##### RECORDS FOR THE EXERCISE #####

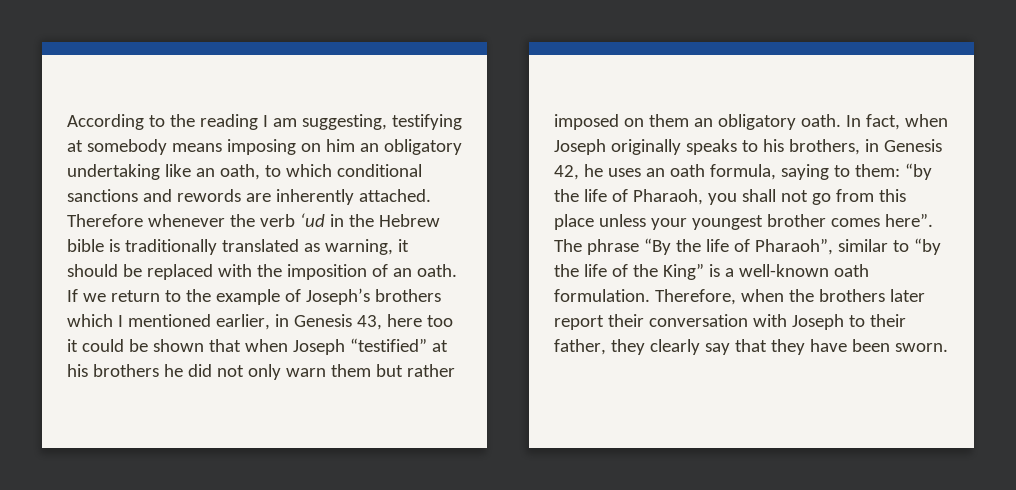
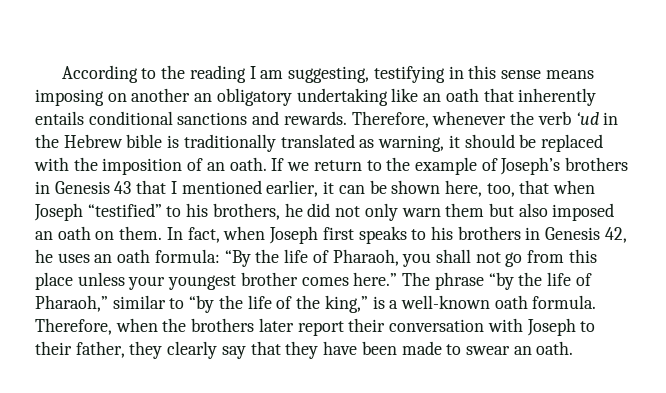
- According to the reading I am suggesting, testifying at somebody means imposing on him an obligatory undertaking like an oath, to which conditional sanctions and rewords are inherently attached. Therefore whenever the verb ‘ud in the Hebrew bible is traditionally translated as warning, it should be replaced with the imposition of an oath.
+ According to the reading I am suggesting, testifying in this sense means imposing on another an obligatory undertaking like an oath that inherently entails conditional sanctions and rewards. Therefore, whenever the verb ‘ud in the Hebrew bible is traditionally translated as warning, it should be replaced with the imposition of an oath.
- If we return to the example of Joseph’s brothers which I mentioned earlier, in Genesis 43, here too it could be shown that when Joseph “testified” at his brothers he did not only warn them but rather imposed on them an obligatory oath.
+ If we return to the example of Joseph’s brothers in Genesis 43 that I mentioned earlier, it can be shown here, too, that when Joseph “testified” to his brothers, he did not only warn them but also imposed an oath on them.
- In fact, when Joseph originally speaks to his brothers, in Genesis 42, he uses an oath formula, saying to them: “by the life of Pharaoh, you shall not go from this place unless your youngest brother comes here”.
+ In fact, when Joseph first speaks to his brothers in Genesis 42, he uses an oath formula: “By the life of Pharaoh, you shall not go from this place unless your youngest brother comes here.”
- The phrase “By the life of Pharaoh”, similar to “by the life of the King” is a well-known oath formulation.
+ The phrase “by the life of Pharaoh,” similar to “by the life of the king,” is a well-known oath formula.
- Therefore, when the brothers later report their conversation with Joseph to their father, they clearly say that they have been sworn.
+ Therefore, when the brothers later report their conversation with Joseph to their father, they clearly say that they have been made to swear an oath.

#####
##### RECORDS FOR THE EXERCISE #####

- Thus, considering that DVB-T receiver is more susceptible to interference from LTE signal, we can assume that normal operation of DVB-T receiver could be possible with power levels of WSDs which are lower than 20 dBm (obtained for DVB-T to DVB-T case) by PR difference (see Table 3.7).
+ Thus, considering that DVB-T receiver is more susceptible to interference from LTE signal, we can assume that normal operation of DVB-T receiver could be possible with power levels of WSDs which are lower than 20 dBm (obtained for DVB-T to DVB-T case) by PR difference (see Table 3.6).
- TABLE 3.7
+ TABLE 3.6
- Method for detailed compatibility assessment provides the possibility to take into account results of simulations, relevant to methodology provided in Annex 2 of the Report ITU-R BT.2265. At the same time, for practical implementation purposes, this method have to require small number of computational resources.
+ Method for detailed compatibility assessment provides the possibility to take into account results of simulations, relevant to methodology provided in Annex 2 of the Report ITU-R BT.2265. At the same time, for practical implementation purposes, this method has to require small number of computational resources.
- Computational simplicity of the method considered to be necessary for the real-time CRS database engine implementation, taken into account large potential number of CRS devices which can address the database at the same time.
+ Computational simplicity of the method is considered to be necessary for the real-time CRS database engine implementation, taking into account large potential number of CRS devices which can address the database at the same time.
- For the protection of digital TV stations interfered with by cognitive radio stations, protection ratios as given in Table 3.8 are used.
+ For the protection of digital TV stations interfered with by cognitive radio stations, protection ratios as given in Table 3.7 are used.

#####

*YOUR TASK*: Taking the records above, retype every line from the one with "- TABLE 3.7" down to the one with "- Method for", exactly and with nothing else.

*TASK SOLUTION*:
- TABLE 3.7
+ TABLE 3.6
- Method for detailed compatibility assessment provides the possibility to take into account results of simulations, relevant to methodology provided in Annex 2 of the Report ITU-R BT.2265. At the same time, for practical implementation purposes, this method have to require small number of computational resources.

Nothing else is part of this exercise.